Jascha Spivakovsky was a Russian-born pianist who had a brilliant career in Europe until he was forced to escape the Nazis in 1933, emigrating to Australia. Despite his great reputation and international tours, the pianist never had a recording contract. Private home test performances and broadcast recordings reveal fascinating Romantic pianism that is both individual and attentive to the score, as well as to its essence.

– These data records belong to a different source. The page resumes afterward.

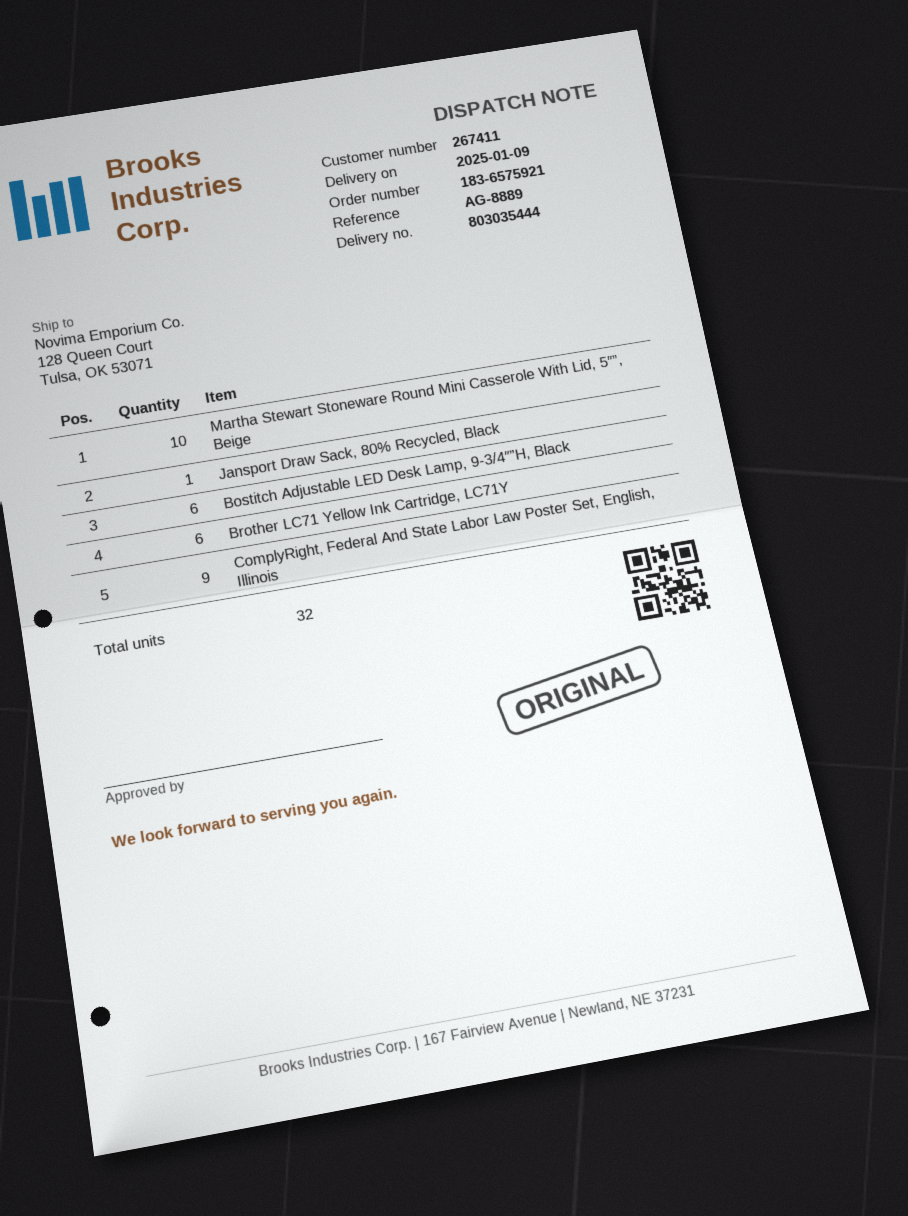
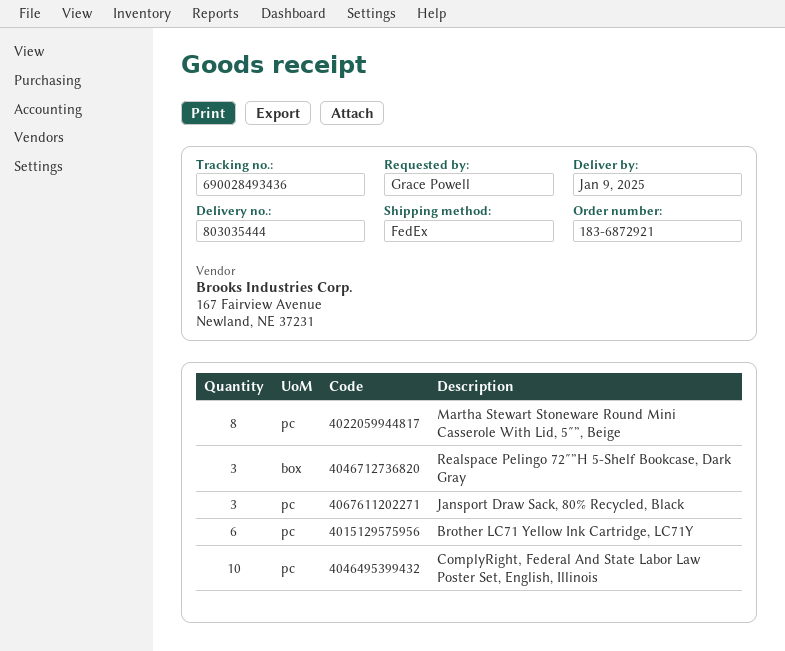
order number: 183-6575921 -> 183-6872921
Martha Stewart Stoneware Round Mini Casserole With Lid, 5″”, Beige: 10 -> 8
Jansport Draw Sack, 80% Recycled, Black: 1 -> 3
Bostitch Adjustable LED Desk Lamp, 9-3/4″”H, Black: 6 -> none
ComplyRight‚ Federal And State Labor Law Poster Set, English, Illinois: 9 -> 10
Realspace Pelingo 72″”H 5-Shelf Bookcase, Dark Gray: none -> 3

This December 1966 home recording of Chopin’s Ballade No.1 in G Minor Op.23, despite the poorly tuned piano, features fluid phrasing, transparent textures, rubato that works with phrase structure and the architecture of the work, and an overall avoidance of exaggeration and sentimentality.

 

 

Jorge Bolet was a tremendous pianist who only got the international recognition his talent warranted after the age of 60 in the 1970s. This February 21, 1963 broadcast recording of Chopin’s Fantaisie-Impromptu in C-Sharp Minor Op.66 captures his fusion of vitality and sensitivity to nuance, with a wonderful sense of rhythm, beautifully polished sonority, and refined dynamic shadings.